Cependant nous ne pouvons pas nous contenter de définir la conscience comme le creuset de la possibilité, d’une possibilité encore indéterminée et incertaine avant qu’elle ait subi l’épreuve des choses et d’une possibilité gonflée de réalité et qui porte en elle-même le pouvoir de s’actualiser intérieurement par ses seules forces quand elle a traversé les choses et les a quittées. Nous ne nions pas qu’au cours de notre expérience cette possibilité, qui a fait retour vers sa propre source, soit pourtant incapable de se suffire : il faut qu’elle recommence sans cesse à s’exprimer et à se manifester dans le monde par des actions nouvelles qui l’enrichissent indéfiniment, du moins dans la révélation qu’elle nous donne d’elle-même, et que ce qu’elle acquiert au cours de tant d’incarnations successives, elle ne parvienne plus à le perdre.
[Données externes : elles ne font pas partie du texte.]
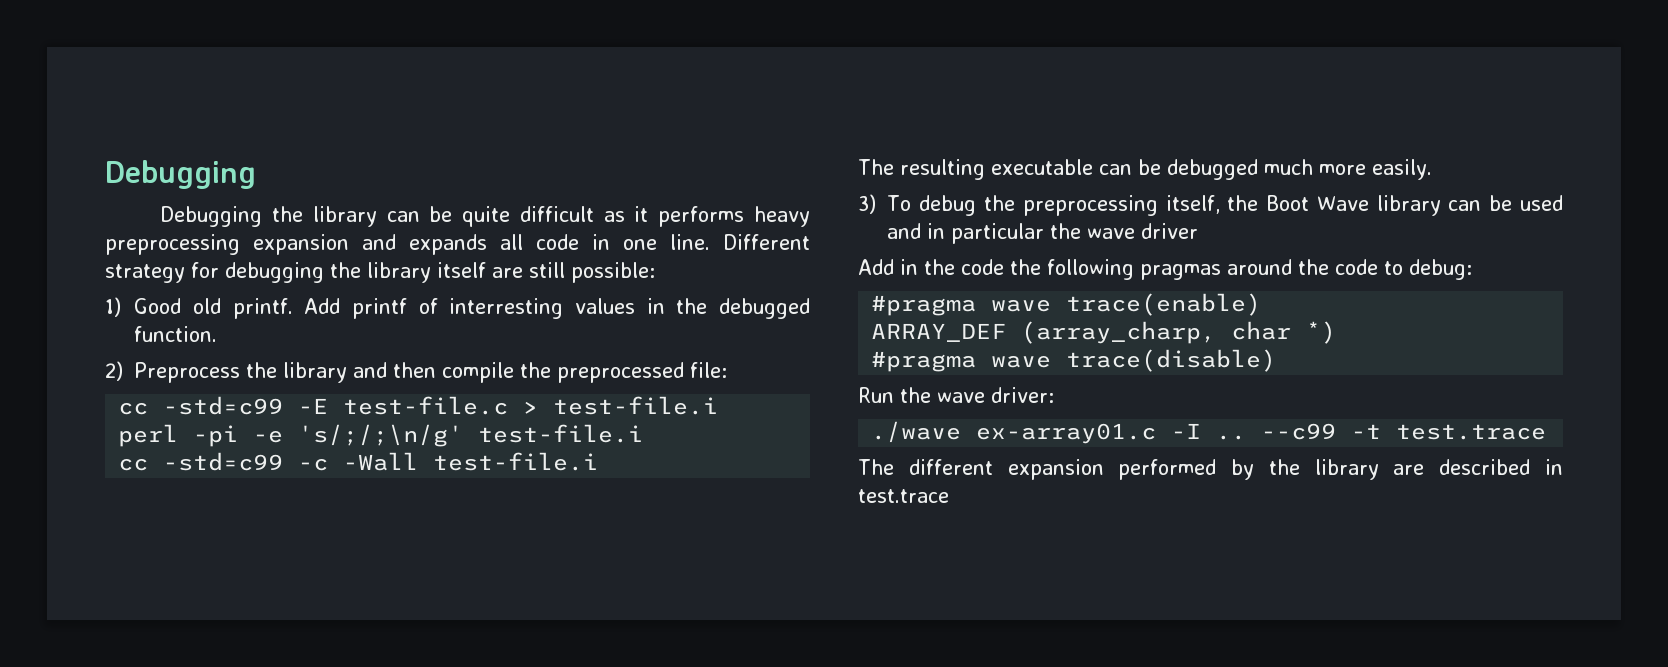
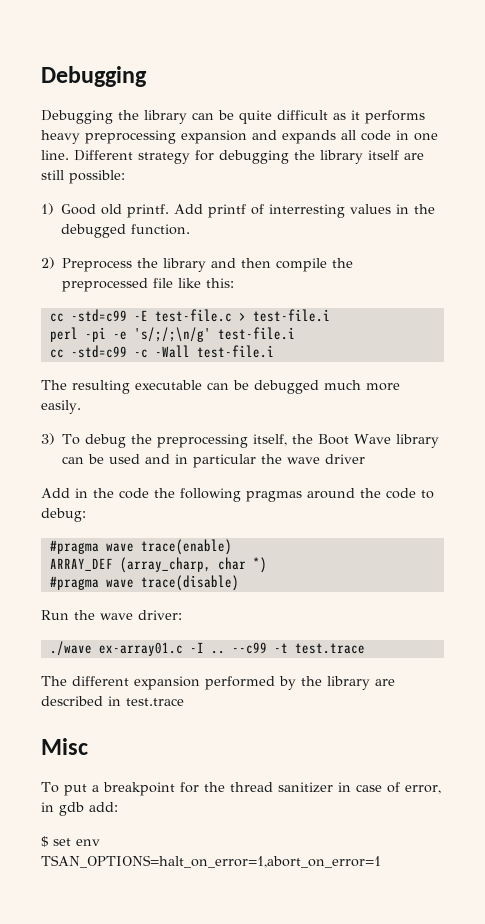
- 2) Preprocess the library and then compile the preprocessed file:
+ 2) Preprocess the library and then compile the preprocessed file like this:
+ Misc
+ To put a breakpoint for the thread sanitizer in case of error, in gdb add:
+ $ set env TSAN_OPTIONS=halt_on_error=1,abort_on_error=1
Nous nions seulement que la possibilité trouve son dénouement dans l’actualité d’une expérience matérielle : celle-ci n’est jamais qu’un moyen qui ne cesse de disparaître dès qu’il a servi. Et le danger le plus grave de ce nom même de possibilité, c’est de s’opposer à la réalité de manière à évoquer, comme si elles appartenaient l’une et l’autre à deux domaines différents, celui d’une virtualité spirituelle et d’une actualité sensible, sans nous permettre de reconnaître que cette virtualité achève toujours de s’accomplir dans l’esprit et par le moyen des choses, mais non point dans les choses.